◆ **Task to complete**:
Go through the records below from the first line and print each one exactly, stopping after the line that contains "<p>3. В случае". Do not print pictures or anything past that line.

◆ **Available data**:
= = = =

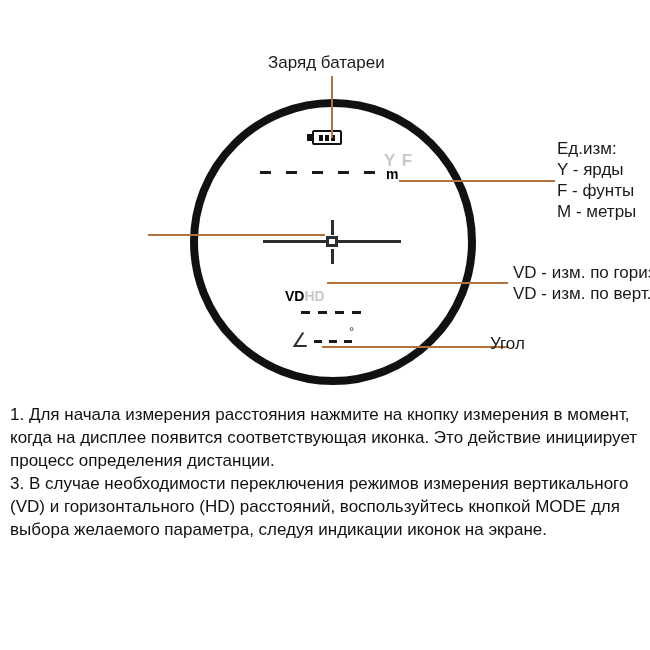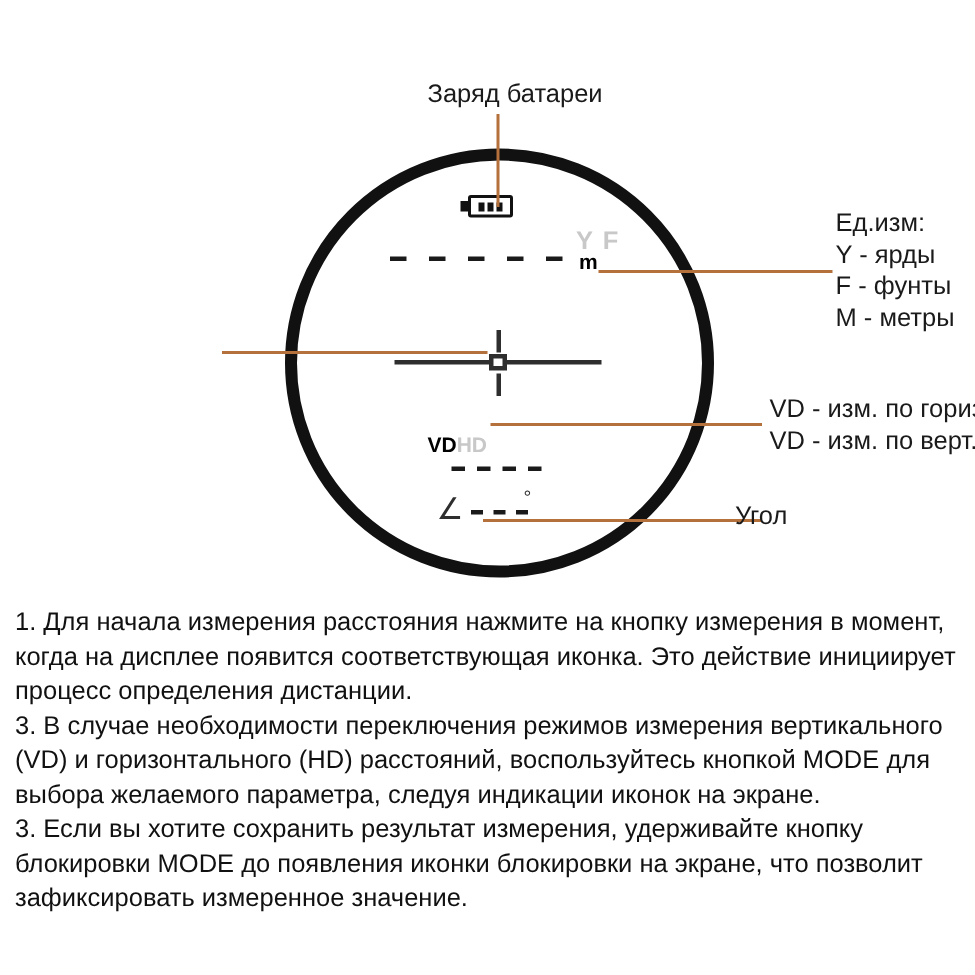--- a/index.html
+++ b/index.html
@@ -14,21 +14,21 @@
   }
   
   .callout{position:absolute;background:#b5713b;z-index:5;}
   .battery-line{left:331px;top:76px;width:2px;height:62px;}
   .units-line{left:399px;top:180px;width:156px;height:2px;}
   .left-line{left:148px;top:234px;width:177px;height:2px;}
   .vd-line{left:327px;top:282px;width:181px;height:2px;}
   .angle-line{left:322px;top:346px;width:186px;height:2px;}
   
   .lbl{position:absolute;font-size:17px;line-height:21px;color:#1a1a1a;z-index:6;white-space:nowrap;}
-  .battery-label{left:285px;top:52px;}
+  .battery-label{left:268px;top:52px;}
   .units-block{left:557px;top:138px;}
   .left-label{left:12px;top:209px;}
   .vd-block{left:513px;top:262px;}
   .angle-label{left:490px;top:333px;}
   
   .battery-body{
     position:absolute;left:312px;top:130px;width:30px;height:15px;border:2px solid #111;
     border-radius:2px;box-sizing:border-box;background:#fff;z-index:4;
     display:flex;align-items:center;justify-content:center;gap:2px;
   }
@@ -123,16 +123,15 @@
       <span class="dash"></span>
       <span class="dash"></span>
     </div>
   <div class="degree">°</div>
   <div class="callout angle-line"></div>
   <div class="lbl angle-label">Угол</div>
 
   <div class="instructions">
     <p>1. Для начала измерения расстояния нажмите на кнопку измерения в момент, когда на дисплее появится соответствующая иконка. Это действие инициирует процесс определения дистанции.</p>
     <p>3. В случае необходимости переключения режимов измерения вертикального (VD) и горизонтального (HD) расстояний, воспользуйтесь кнопкой MODE для выбора желаемого параметра, следуя индикации иконок на экране.</p>
-    <p>3. Если вы хотите сохранить результат измерения, удерживайте кнопку блокировки MODE до появления иконки блокировки на экране, что позволит зафиксировать измеренное значение.</p>
   </div>
 
 </div>
 
 </body></html>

= = = =

◆ **Problem solution**:
--- a/index.html
+++ b/index.html
@@ -14,21 +14,21 @@
   }
   
   .callout{position:absolute;background:#b5713b;z-index:5;}
   .battery-line{left:331px;top:76px;width:2px;height:62px;}
   .units-line{left:399px;top:180px;width:156px;height:2px;}
   .left-line{left:148px;top:234px;width:177px;height:2px;}
   .vd-line{left:327px;top:282px;width:181px;height:2px;}
   .angle-line{left:322px;top:346px;width:186px;height:2px;}
   
   .lbl{position:absolute;font-size:17px;line-height:21px;color:#1a1a1a;z-index:6;white-space:nowrap;}
-  .battery-label{left:285px;top:52px;}
+  .battery-label{left:268px;top:52px;}
   .units-block{left:557px;top:138px;}
   .left-label{left:12px;top:209px;}
   .vd-block{left:513px;top:262px;}
   .angle-label{left:490px;top:333px;}
   
   .battery-body{
     position:absolute;left:312px;top:130px;width:30px;height:15px;border:2px solid #111;
     border-radius:2px;box-sizing:border-box;background:#fff;z-index:4;
     display:flex;align-items:center;justify-content:center;gap:2px;
   }
@@ -123,16 +123,15 @@
       <span class="dash"></span>
       <span class="dash"></span>
     </div>
   <div class="degree">°</div>
   <div class="callout angle-line"></div>
   <div class="lbl angle-label">Угол</div>
 
   <div class="instructions">
     <p>1. Для начала измерения расстояния нажмите на кнопку измерения в момент, когда на дисплее появится соответствующая иконка. Это действие инициирует процесс определения дистанции.</p>
     <p>3. В случае необходимости переключения режимов измерения вертикального (VD) и горизонтального (HD) расстояний, воспользуйтесь кнопкой MODE для выбора желаемого параметра, следуя индикации иконок на экране.</p>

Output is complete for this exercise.